= Association for Moral and Social Hygiene =

British organisation founded in 1915 concerned with sexuality

The Association for Moral and Social Hygiene (AMSH) was founded in 1915 from the British Continental and General Federation for Abolition of Government Regulation of Prostitution and the Ladies' National Association to campaign for equality in how sexuality was policed, especially sex work. In 1962, it was renamed the Josephine Butler Society.

== History ==
In the late 19th-century in the United Kingdom, moral and social hygiene organisations were created to fight the Contagious Diseases Acts, which aimed to keep male soldiers and sailors healthy enough to fight by arresting and forcibly examining women suspected of being prostitutes. These included the British Continental and General Federation for Abolition of Government Regulation of Prostitution and the Ladies' National Association, formed by Josephine Butler in the 1860s.

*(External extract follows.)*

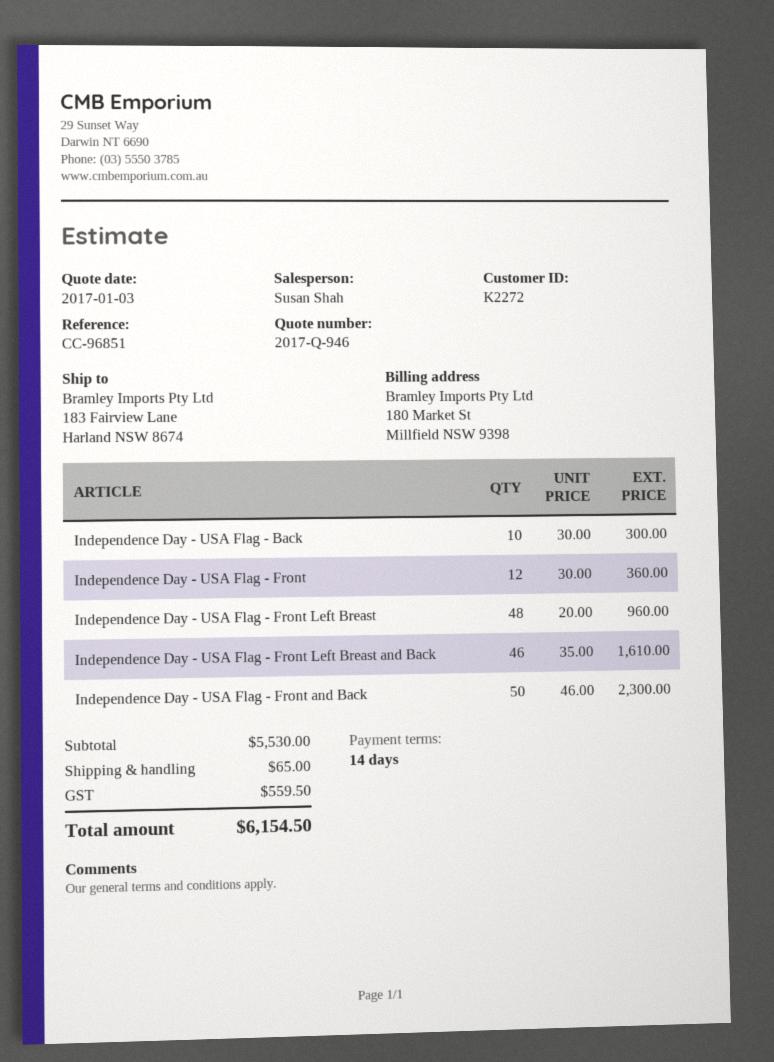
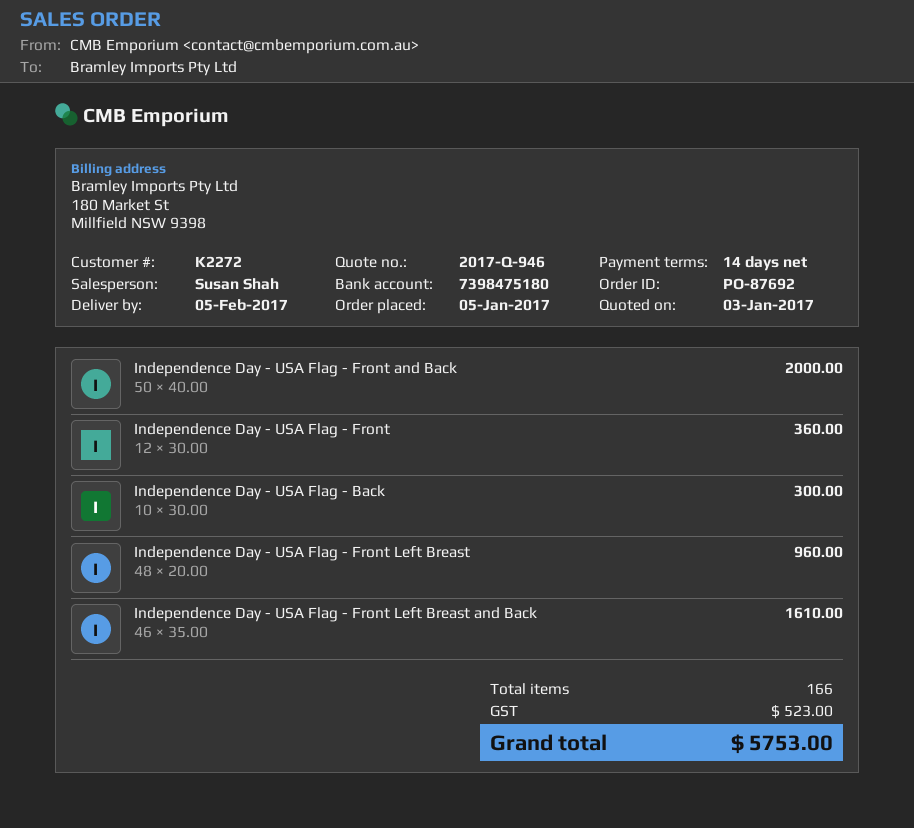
Independence Day - USA Flag - Front and Back: 50 x 46.00 = 2300.00 -> 50 x 40.00 = 2000.00
shipping: 65.00 -> none
tax: 559.50 -> 523.00
total: 6154.50 -> 5753.00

The Association for Moral and Social Hygiene was formed from these two organisations in 1915 to advocate for gender equality. The AMSH was a member of the International Abolitionist Federation. It sought to abolish the state regulation of prostitution and instead punish third parties who benefited from sex work, such as brothel keepers or pimps. It fought against the parts of the Defence of the Realm Acts during World War I (and later World War II) that enabled prosecution of women suspected of prostitution.

Particularly between 1916 and 1930, the AMSH campaigned against solicitation laws.

The Association also campaigned on issues including sex education, sexual offences and age of consent, human trafficking, and sex tourism. It published the journal The Shield.

In the 1950s, the group spoke to the Wolfenden Committee on Homosexual Offences and Prostitution and criticised the Street Offences Act 1959. Key figures included Sir Charles Tarring as the Chair, Helen Wilson as honorary secretary, and Alison Neilans as assistant secretary and then general secretary. In 1962, it was renamed the Josephine Butler Society.